(Before-and-after change records)
----

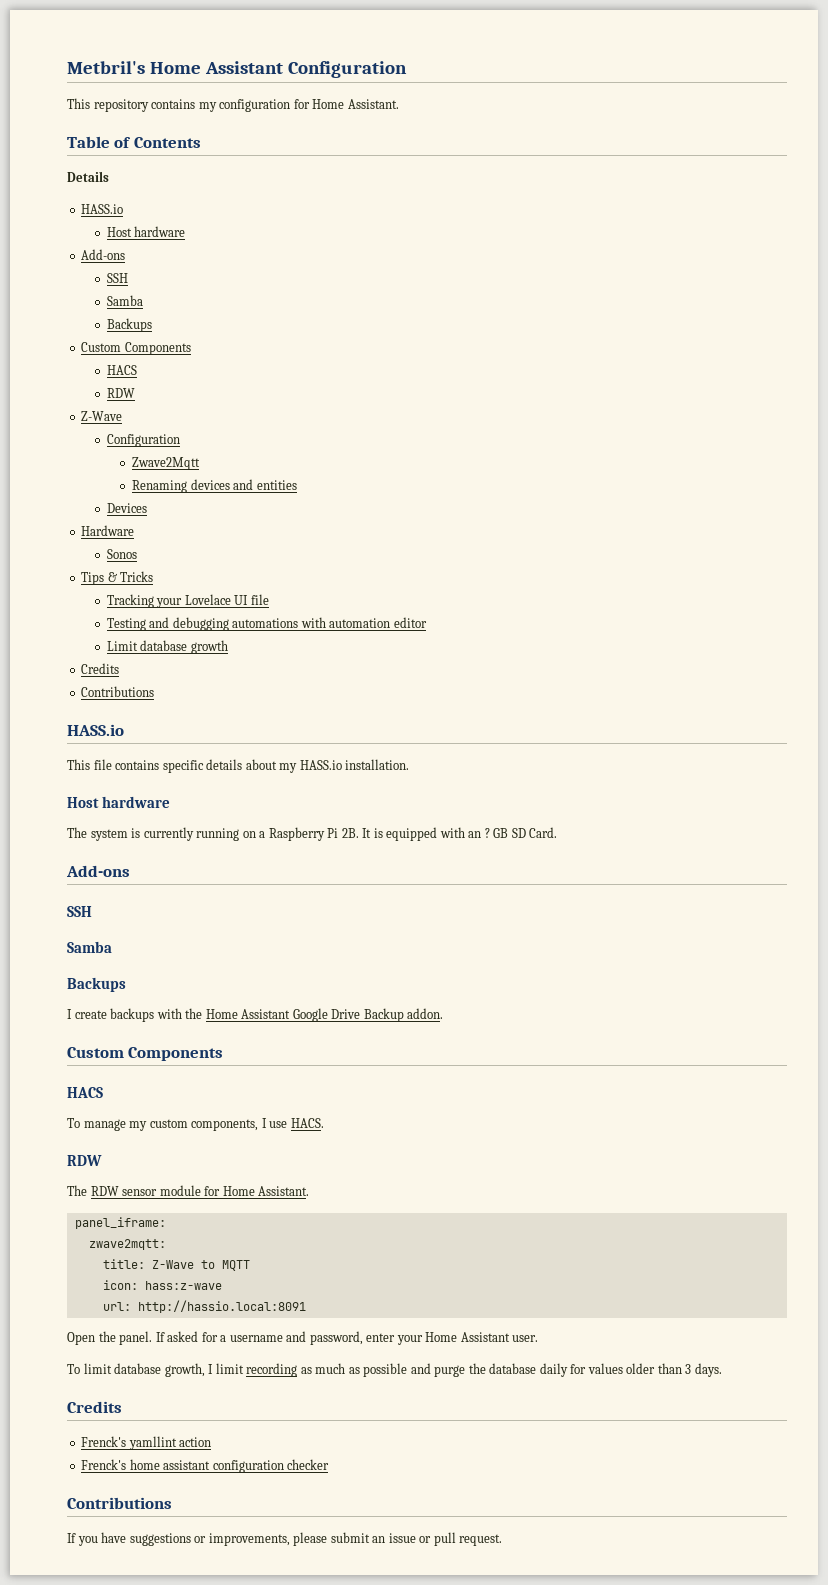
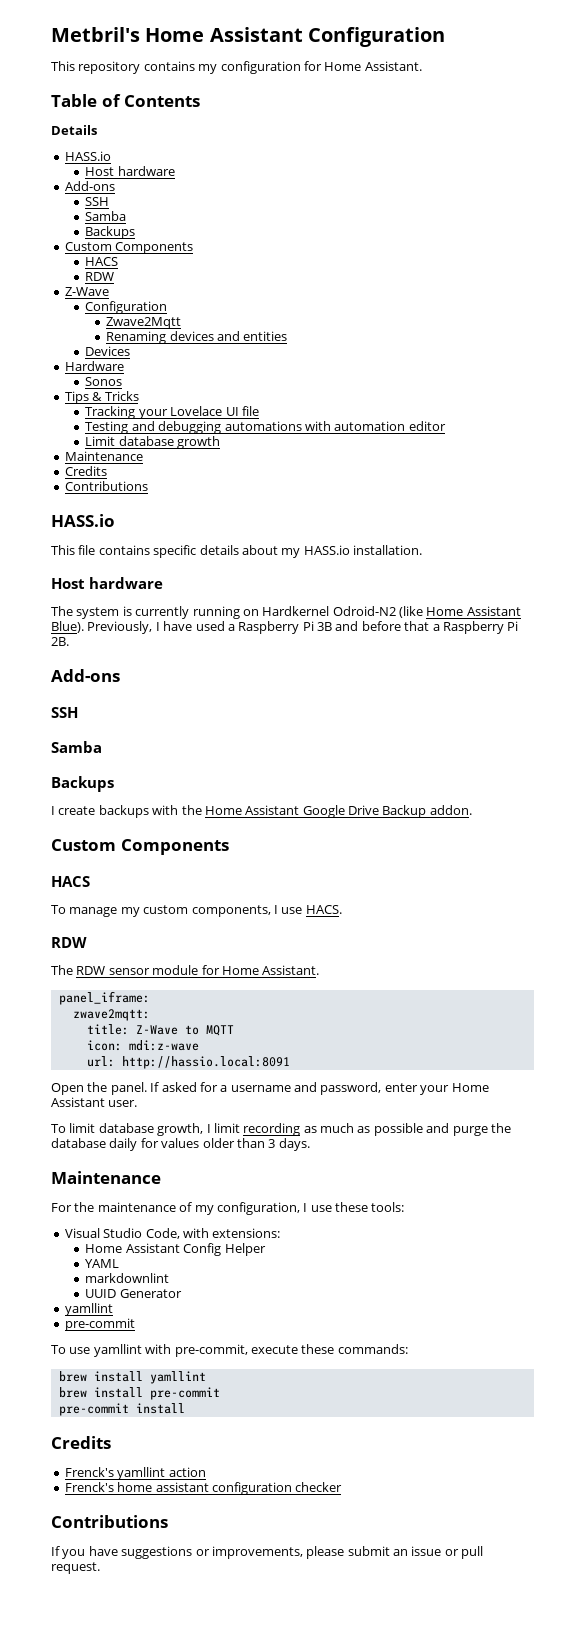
(228, 647) none -> [64,451,143,461] // Maintenance
[259,827,558,841] a Raspberry Pi 2B. It is equipped with an ? GB SD Card. -> [262,606,521,618] [51,621,519,634] [51,637,69,646] Hardkernel Odroid-N2 (like Home Assistant Blue). Previously, I have used a Raspberry Pi 3B and before that a Raspberry Pi 2B.
[144,1281,222,1290] hass:z-wave -> [128,1040,199,1051] mdi:z-wave
(722, 1370) none -> [51,1171,161,1184] [51,1202,405,1215] [64,1228,281,1239] [85,1243,266,1256] [85,1259,120,1268] [85,1273,170,1283] [85,1289,182,1298] [64,1303,113,1316] [64,1318,135,1331] [51,1344,408,1357] [58,1371,206,1384] [58,1387,220,1400] [58,1403,185,1416] // Maintenance // For the maintenance of my configuration, I use these tools: // Visual Studio Code, with extensions: // Home Assistant Config Helper // YAML // markdownlint // UUID Generator // yamllint // pre-commit // To use yamllint with pre-commit, execute these commands: // brew install yamllint // brew install pre-commit // pre-commit install

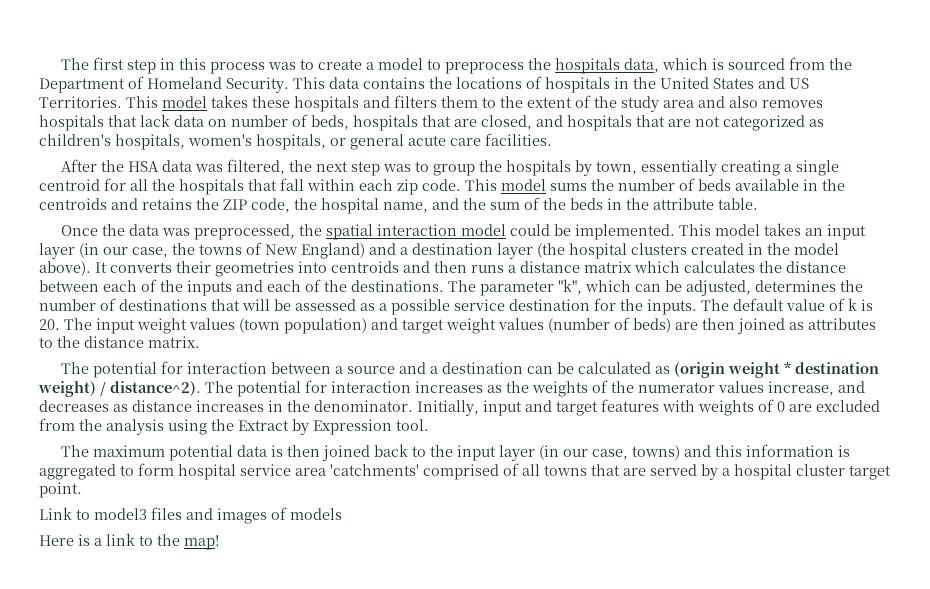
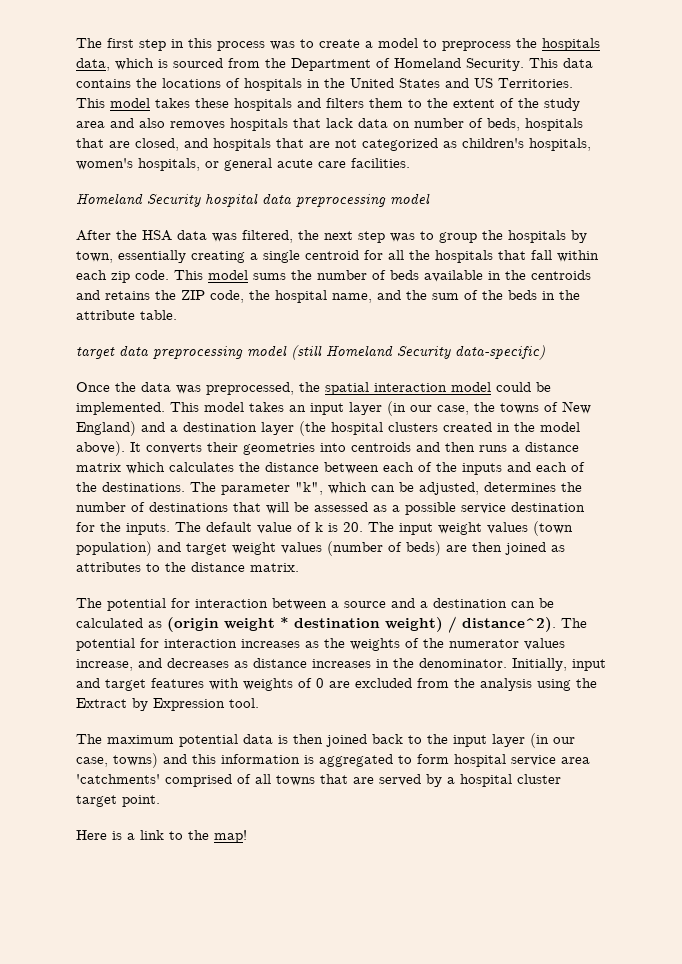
(552, 139) none -> [76,193,430,207] // Homeland Security hospital data preprocessing model
(758, 204) none -> [76,345,545,360] // target data preprocessing model (still Homeland Security data-specific)
[39,507,342,524] // Link to model3 files and images of models -> (160, 801) none

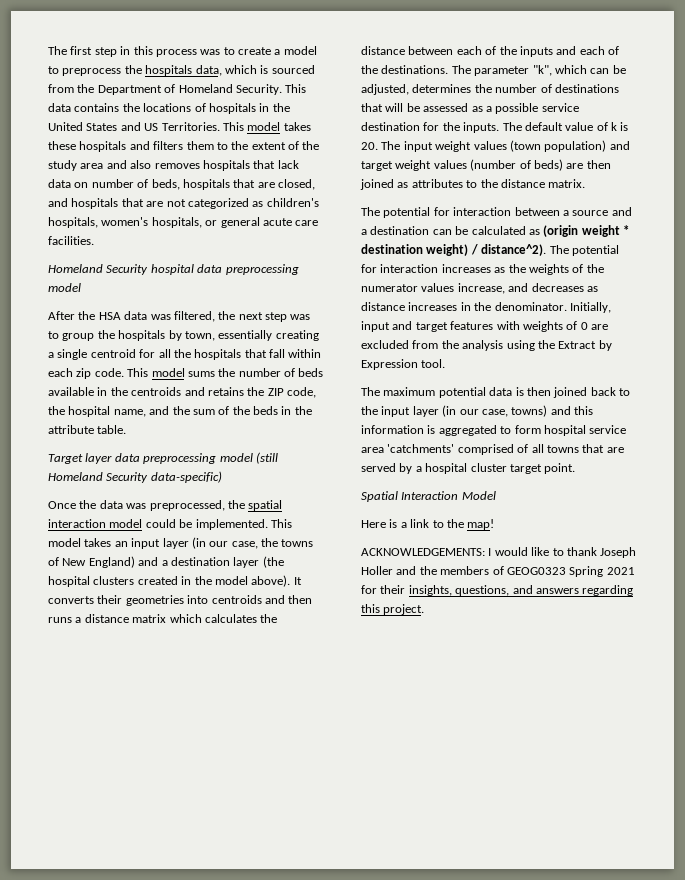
[76,347,115,359] target -> [48,453,113,464] Target layer
(160, 801) none -> [361,491,496,502] // Spatial Interaction Model
(247, 836) none -> [361,547,637,558] [361,566,635,577] [361,585,634,596] [361,604,425,615] // ACKNOWLEDGEMENTS: I would like to thank Joseph Holler and the members of GEOG0323 Spring 2021 for their insights, questions, and answers regarding this project.

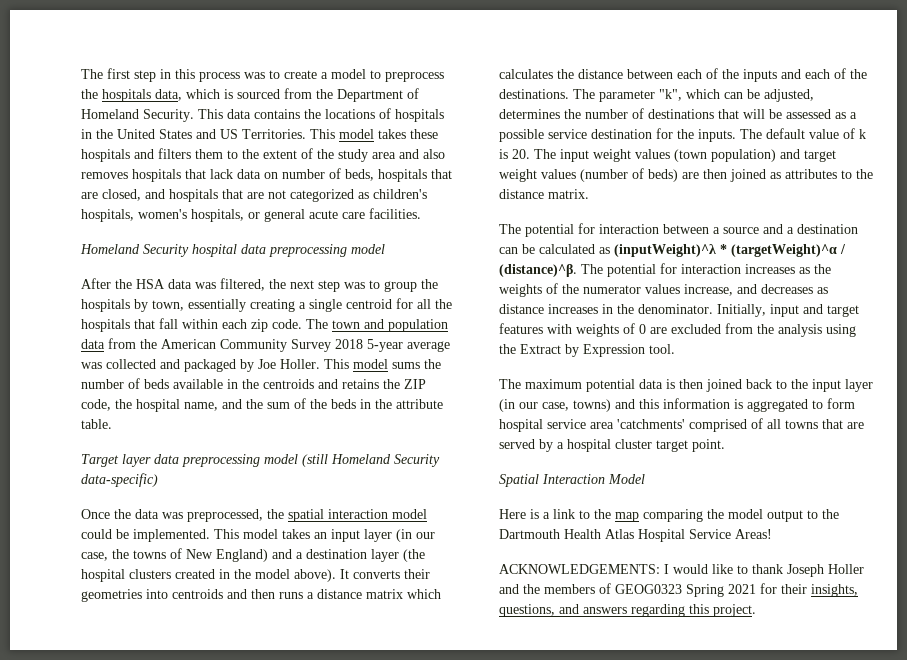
(124, 372) none -> [306,319,448,332] [81,338,450,352] [81,359,320,372] The town and population data from the American Community Survey 2018 5-year average was collected and packaged by Joe Holler.
[543,225,629,237] [361,244,547,256] (origin weight * destination weight) / distance^2). -> [614,244,846,257] [499,264,577,277] (inputWeight)^λ * (targetWeight)^α / (distance)^β.
[467,519,495,530] map! -> [615,509,839,522] [499,529,772,542] map comparing the model output to the Dartmouth Health Atlas Hospital Service Areas!

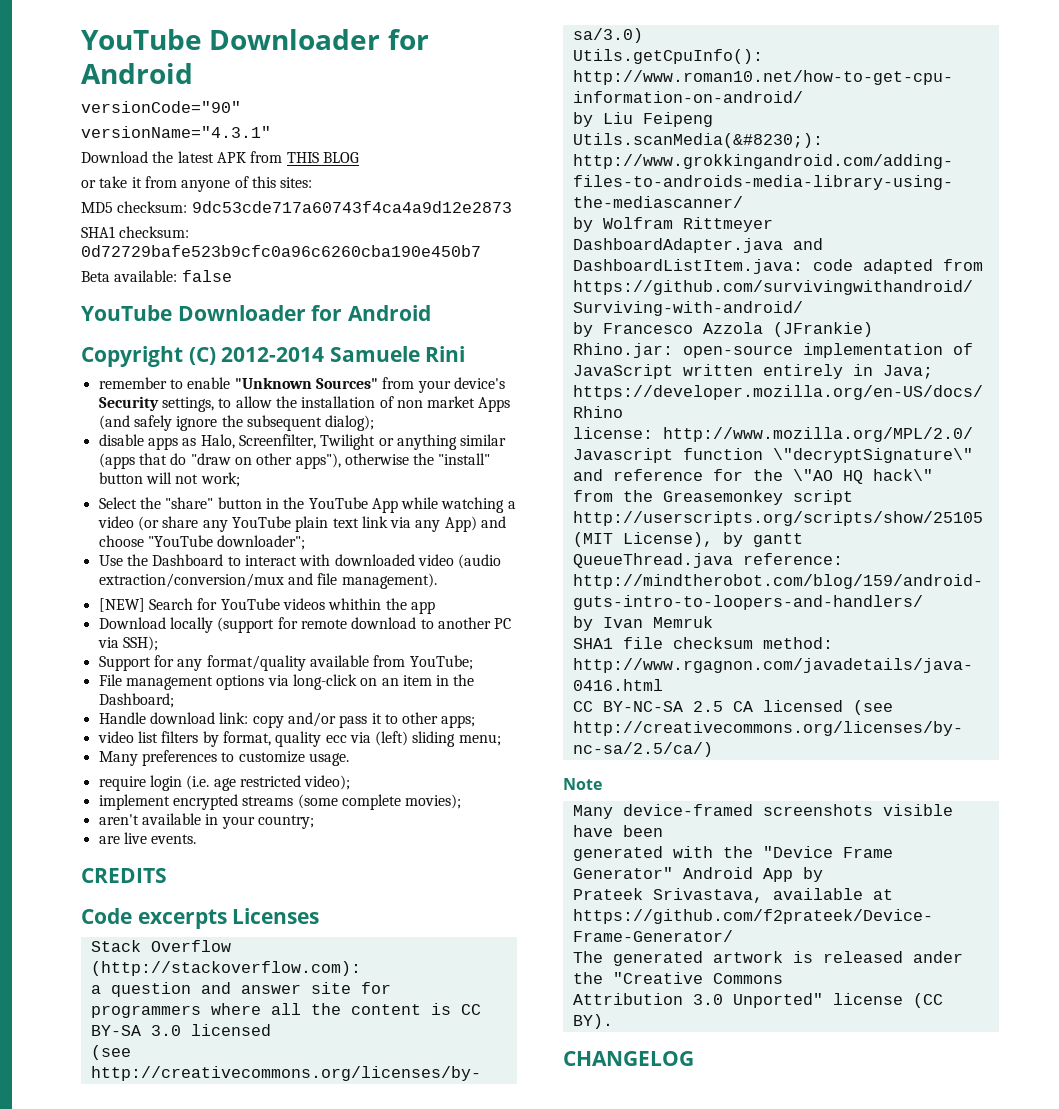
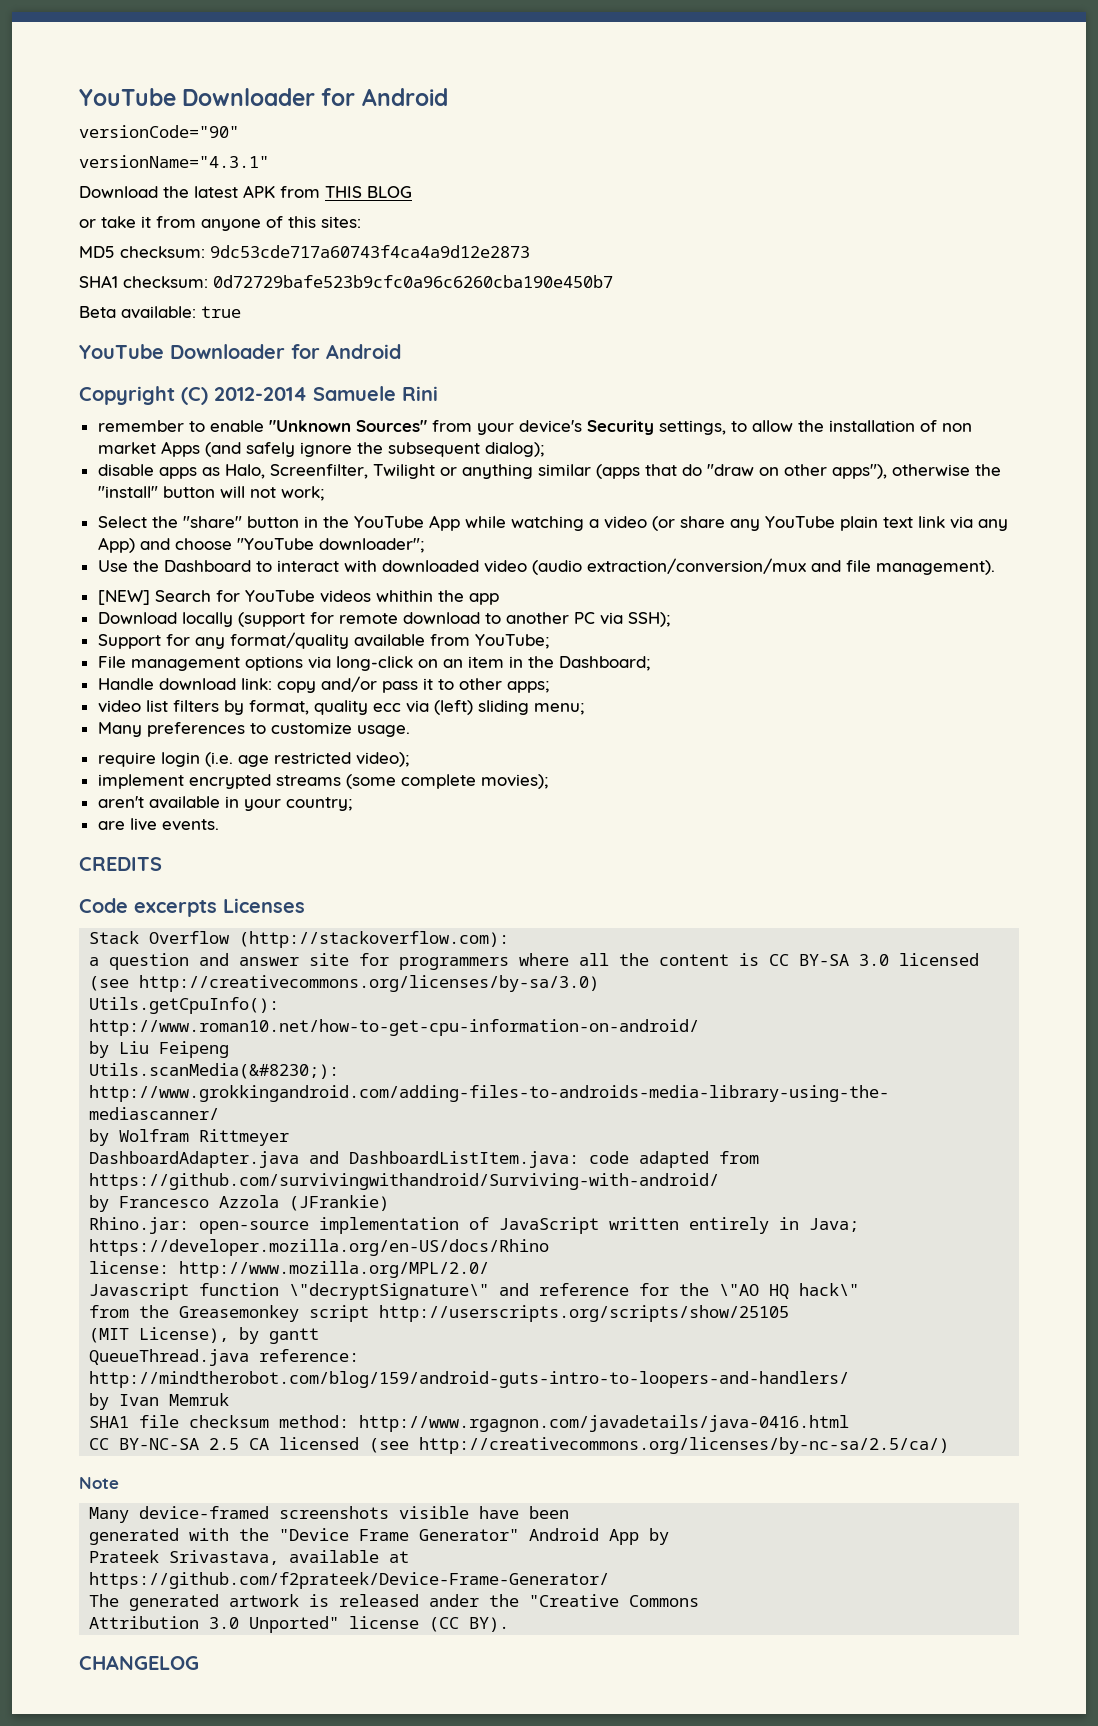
[181,270,232,282] false -> [201,306,241,318] true

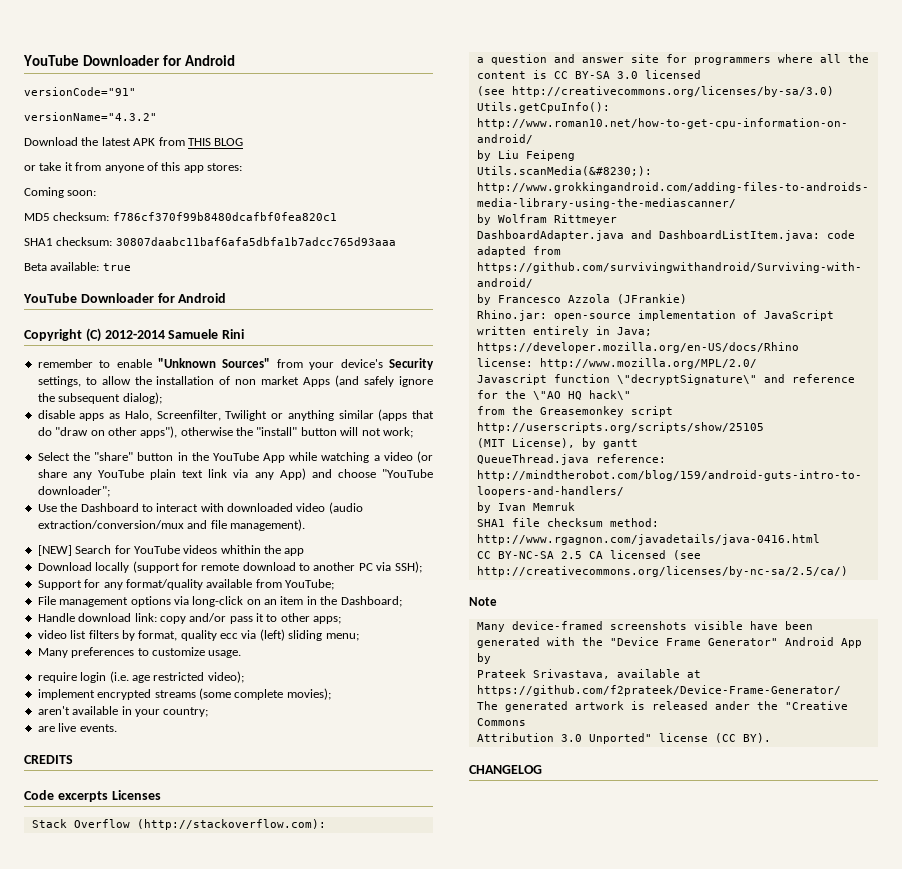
[79,88,448,106] [79,125,239,138] [79,155,269,168] YouTube Downloader for Android // versionCode="90" // versionName="4.3.1" -> [23,55,236,66] [24,87,136,96] [24,112,157,121] YouTube Downloader for Android // versionCode="91" // versionName="4.3.2"
[321,216,361,228] sites: -> [183,163,242,173] [24,187,97,198] app stores: // Coming soon:
[210,245,530,258] 9dc53cde717a60743f4ca4a9d12e2873 -> [112,212,337,221] f786cf370f99b8480dcafbf0fea820c1
[213,275,613,288] 0d72729bafe523b9cfc0a96c6260cba190e450b7 -> [115,237,396,246] 30807daabc11baf6afa5dbfa1b7adcc765d93aaa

----

**Instructions to follow**
Would you write out an exact copy of the entries above, with no images?

**Result**
(228, 647) none -> [64,451,143,461] // Maintenance
[259,827,558,841] a Raspberry Pi 2B. It is equipped with an ? GB SD Card. -> [262,606,521,618] [51,621,519,634] [51,637,69,646] Hardkernel Odroid-N2 (like Home Assistant Blue). Previously, I have used a Raspberry Pi 3B and before that a Raspberry Pi 2B.
[144,1281,222,1290] hass:z-wave -> [128,1040,199,1051] mdi:z-wave
(722, 1370) none -> [51,1171,161,1184] [51,1202,405,1215] [64,1228,281,1239] [85,1243,266,1256] [85,1259,120,1268] [85,1273,170,1283] [85,1289,182,1298] [64,1303,113,1316] [64,1318,135,1331] [51,1344,408,1357] [58,1371,206,1384] [58,1387,220,1400] [58,1403,185,1416] // Maintenance // For the maintenance of my configuration, I use these tools: // Visual Studio Code, with extensions: // Home Assistant Config Helper // YAML // markdownlint // UUID Generator // yamllint // pre-commit // To use yamllint with pre-commit, execute these commands: // brew install yamllint // brew install pre-commit // pre-commit install

(552, 139) none -> [76,193,430,207] // Homeland Security hospital data preprocessing model
(758, 204) none -> [76,345,545,360] // target data preprocessing model (still Homeland Security data-specific)
[39,507,342,524] // Link to model3 files and images of models -> (160, 801) none

[76,347,115,359] target -> [48,453,113,464] Target layer
(160, 801) none -> [361,491,496,502] // Spatial Interaction Model
(247, 836) none -> [361,547,637,558] [361,566,635,577] [361,585,634,596] [361,604,425,615] // ACKNOWLEDGEMENTS: I would like to thank Joseph Holler and the members of GEOG0323 Spring 2021 for their insights, questions, and answers regarding this project.

(124, 372) none -> [306,319,448,332] [81,338,450,352] [81,359,320,372] The town and population data from the American Community Survey 2018 5-year average was collected and packaged by Joe Holler.
[543,225,629,237] [361,244,547,256] (origin weight * destination weight) / distance^2). -> [614,244,846,257] [499,264,577,277] (inputWeight)^λ * (targetWeight)^α / (distance)^β.
[467,519,495,530] map! -> [615,509,839,522] [499,529,772,542] map comparing the model output to the Dartmouth Health Atlas Hospital Service Areas!

[181,270,232,282] false -> [201,306,241,318] true

[79,88,448,106] [79,125,239,138] [79,155,269,168] YouTube Downloader for Android // versionCode="90" // versionName="4.3.1" -> [23,55,236,66] [24,87,136,96] [24,112,157,121] YouTube Downloader for Android // versionCode="91" // versionName="4.3.2"
[321,216,361,228] sites: -> [183,163,242,173] [24,187,97,198] app stores: // Coming soon:
[210,245,530,258] 9dc53cde717a60743f4ca4a9d12e2873 -> [112,212,337,221] f786cf370f99b8480dcafbf0fea820c1
[213,275,613,288] 0d72729bafe523b9cfc0a96c6260cba190e450b7 -> [115,237,396,246] 30807daabc11baf6afa5dbfa1b7adcc765d93aaa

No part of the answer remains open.